Photos: India’s Chandrayaan-3 Orbiter Snaps Images of Moon’s Far Side Ahead of Landing
18:21 GMT 22.08.2023 (Updated: 19:48 GMT 22.08.2023)
To prepare for its scheduled landing on the Moon’s south pole on Wednesday, India’s Chandrayaan-3 spacecraft has snapped new, high-definition photos of the lunar surface.
Chandrayaan-3 is set to deploy its Vikram lander early on Wednesday morning, which will attempt to touch down near the Moon’s South Pole just days after Russia’s Luna 25 probe.
The four photos were published on the X social media site by the Indian Space Research Organization (ISRO), India’s space agency.
The crisp black-and-white photos were snapped by the "hazard detection and avoidance" camera as Chandrayaan-3 entered its lowest lunar orbit yet, reaching just 25 kilometers of altitude at its lowest point. They are of the Moon’s far side, which never faces the Earth due to tidal locking.
"This camera that assists in locating a safe landing area - without boulders or deep trenches - during the descent is developed by ISRO at SAC," ISRO said.
Vikram also carries a rover called Pragyan, both of which have a battery life of 14 Earth days, or one lunar day.
If the landing attempt is successful, India will be the first nation to put a spacecraft on the lunar south pole and the fourth country overall to achieve a soft landing on the Moon after the United States, Soviet Union, and People’s Republic of China.
India previously landed its Chandrayaan-1 probe on the Moon in 2008, although that was a deliberate crash-landing. Chandrayaan-2 also crashed into the Moon in 2019, although that was due to an error during an attempted soft landing, also on the lunar south pole.

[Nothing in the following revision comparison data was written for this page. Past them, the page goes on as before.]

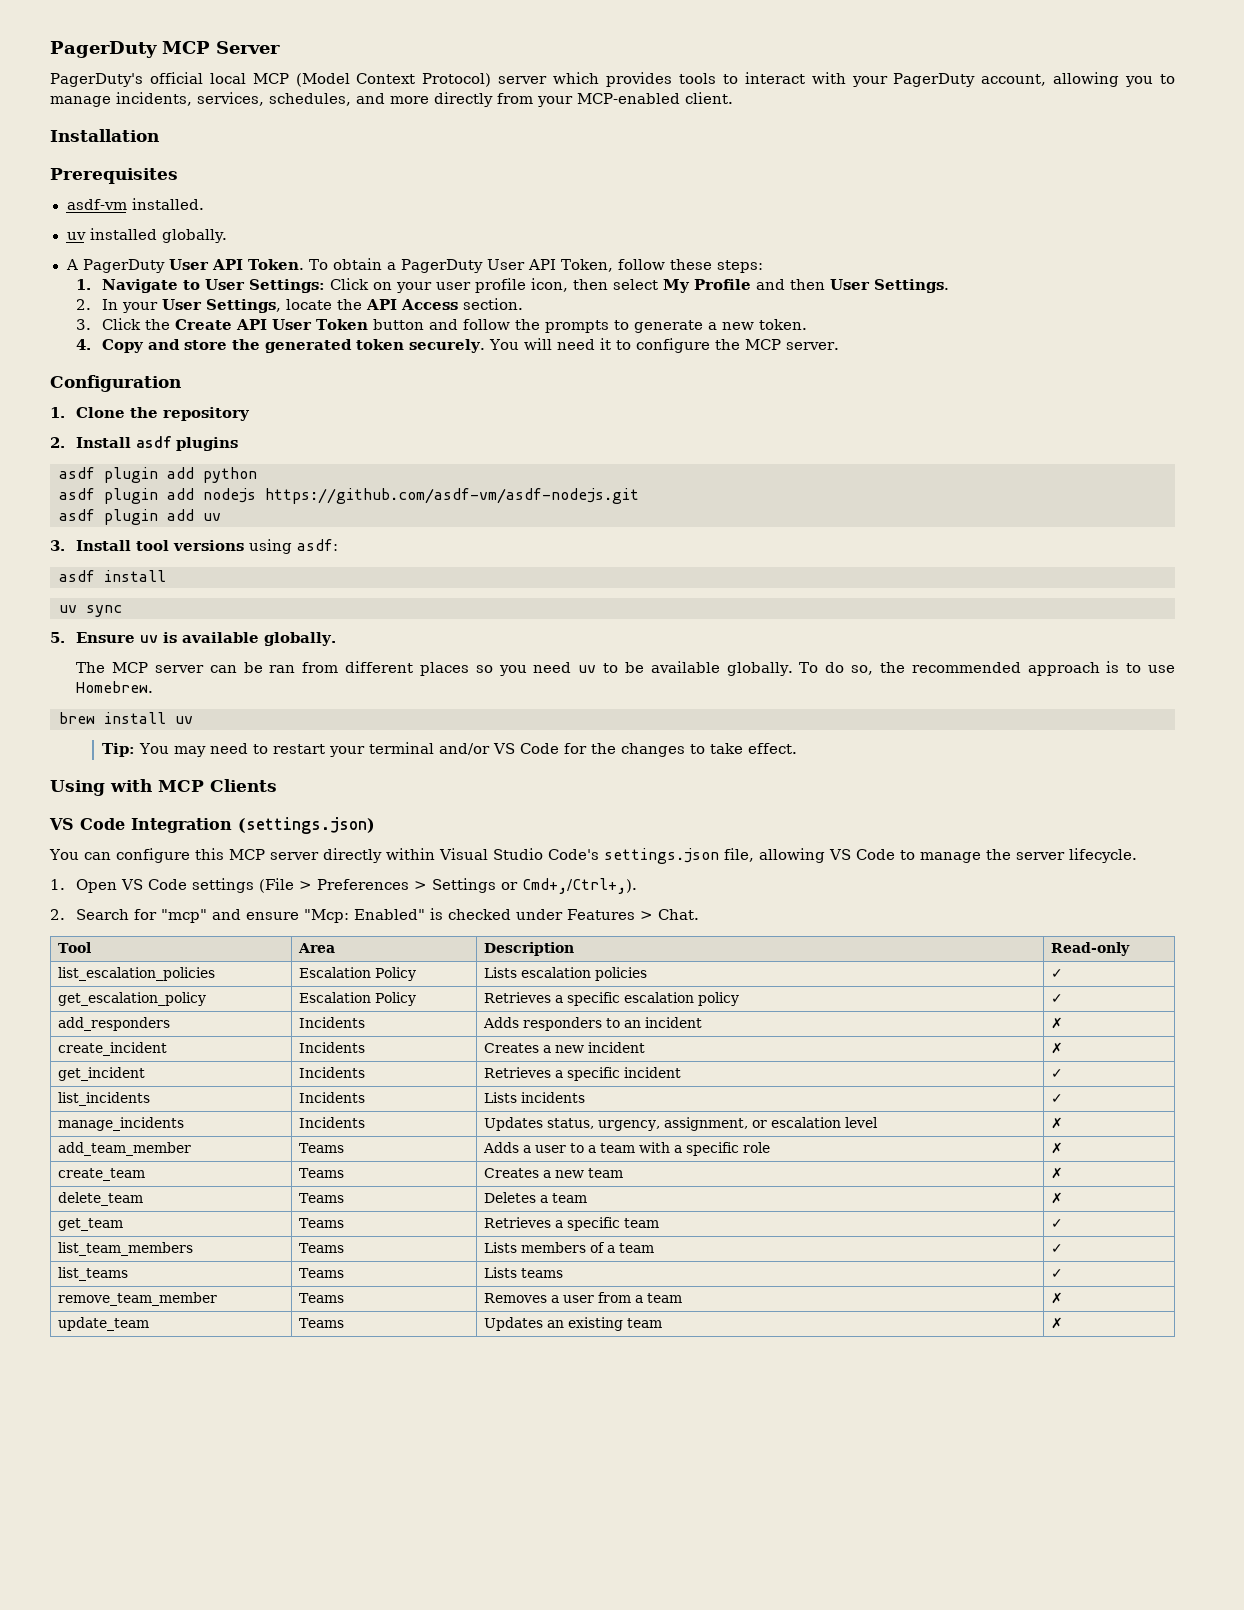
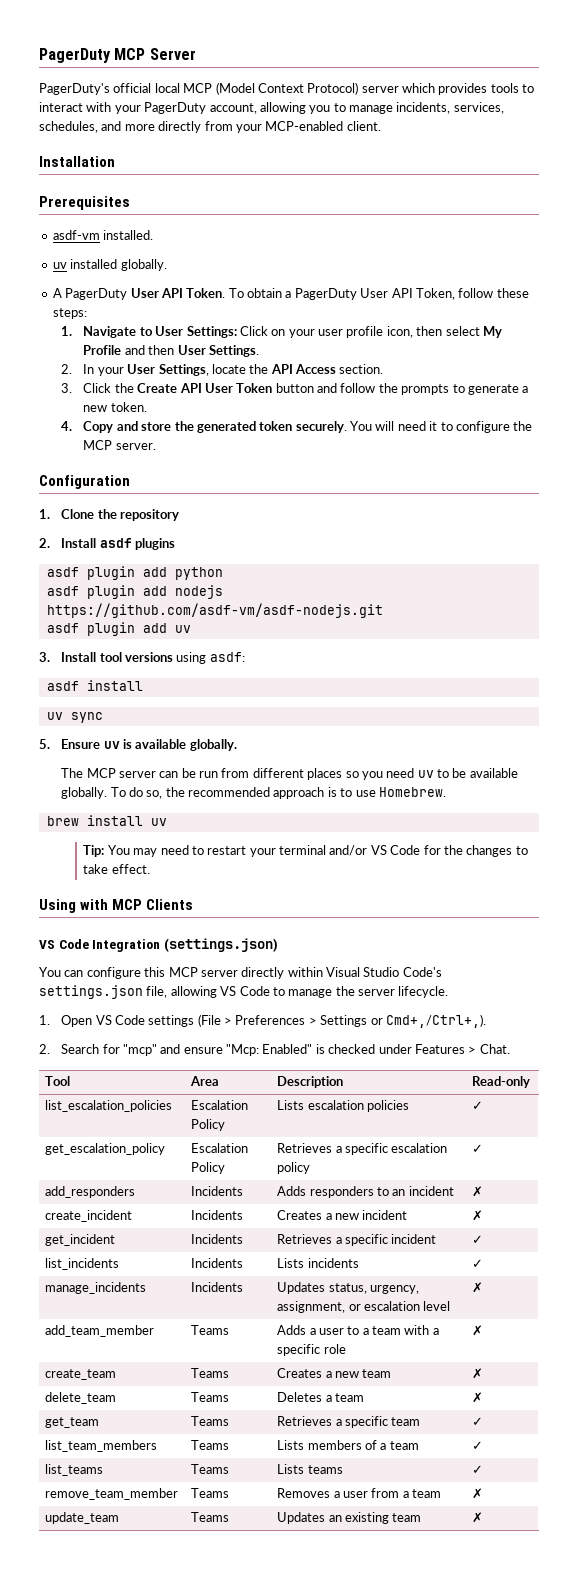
- The MCP server can be ran from different places so you need uv to be available globally.
+ The MCP server can be run from different places so you need uv to be available globally.

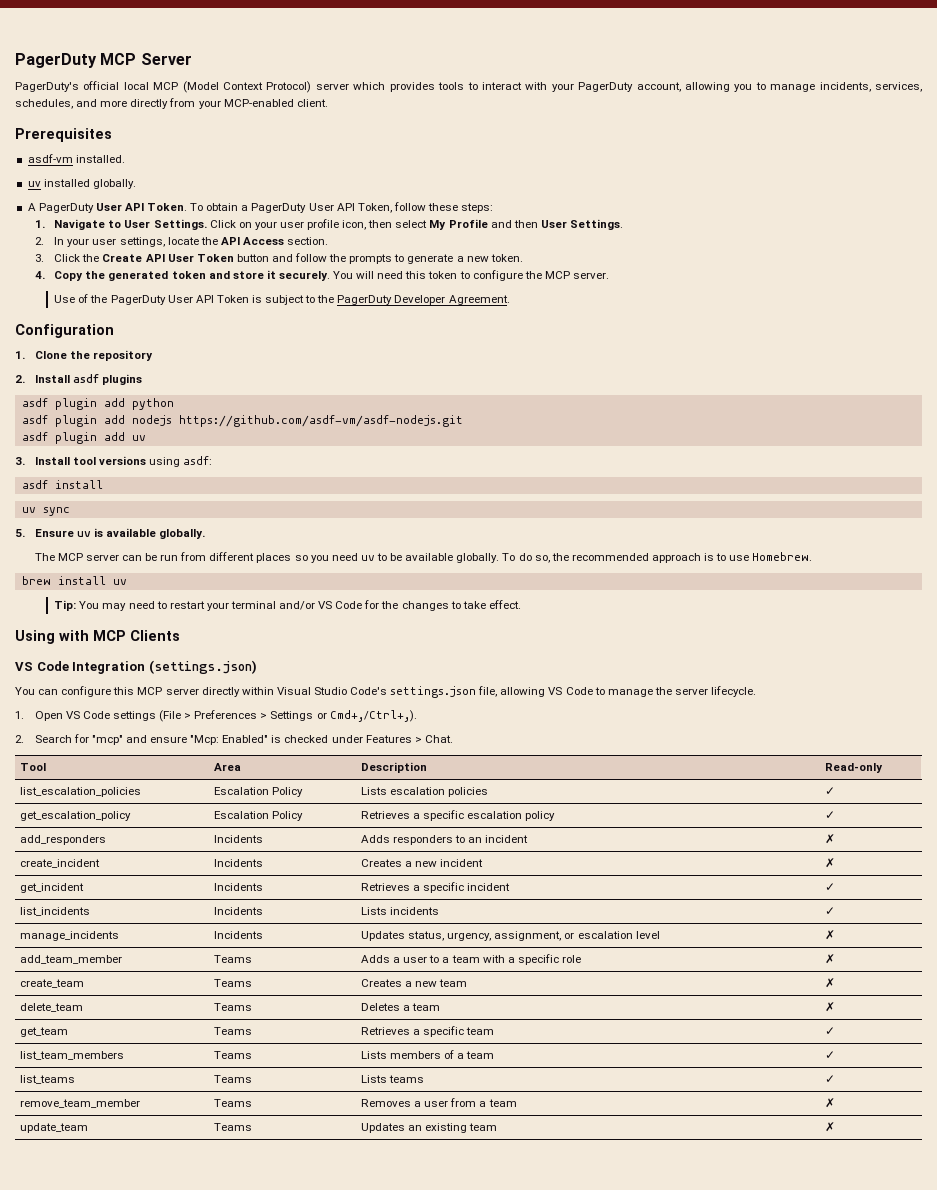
- Installation
- 1. Navigate to User Settings: Click on your user profile icon, then select My Profile and then User Settings.
+ 1. Navigate to User Settings. Click on your user profile icon, then select My Profile and then User Settings.
- 2. In your User Settings, locate the API Access section.
+ 2. In your user settings, locate the API Access section.
- 4. Copy and store the generated token securely.
+ 4. Copy the generated token and store it securely.
- You will need it to configure the MCP server.
+ You will need this token to configure the MCP server.
+ Use of the PagerDuty User API Token is subject to the PagerDuty Developer Agreement.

Just days before Vikram’s scheduled landing, Russia’s Luna 25 probe also attempted to touch down in the Moon’s south pole region, but crashed after encountering
an unexpected problem. A lunar lander dispatched by a private Japanese company, ispace, also crashed onto the Moon
this past May due to a computer glitch.
Right on the heels of Luna 25 and Chandrayaan-3, however, is the Smart Lander for Investigating Moon (SLIM), built by the Japanese Aerospace Exploration Agency (JAXA), which will blast off from Tanegashima Space Center on Friday. SLIM could be Japan’s first soft lunar landing, but it will be in Shioli Crater, near the lunar equator on its near side, not near the poles.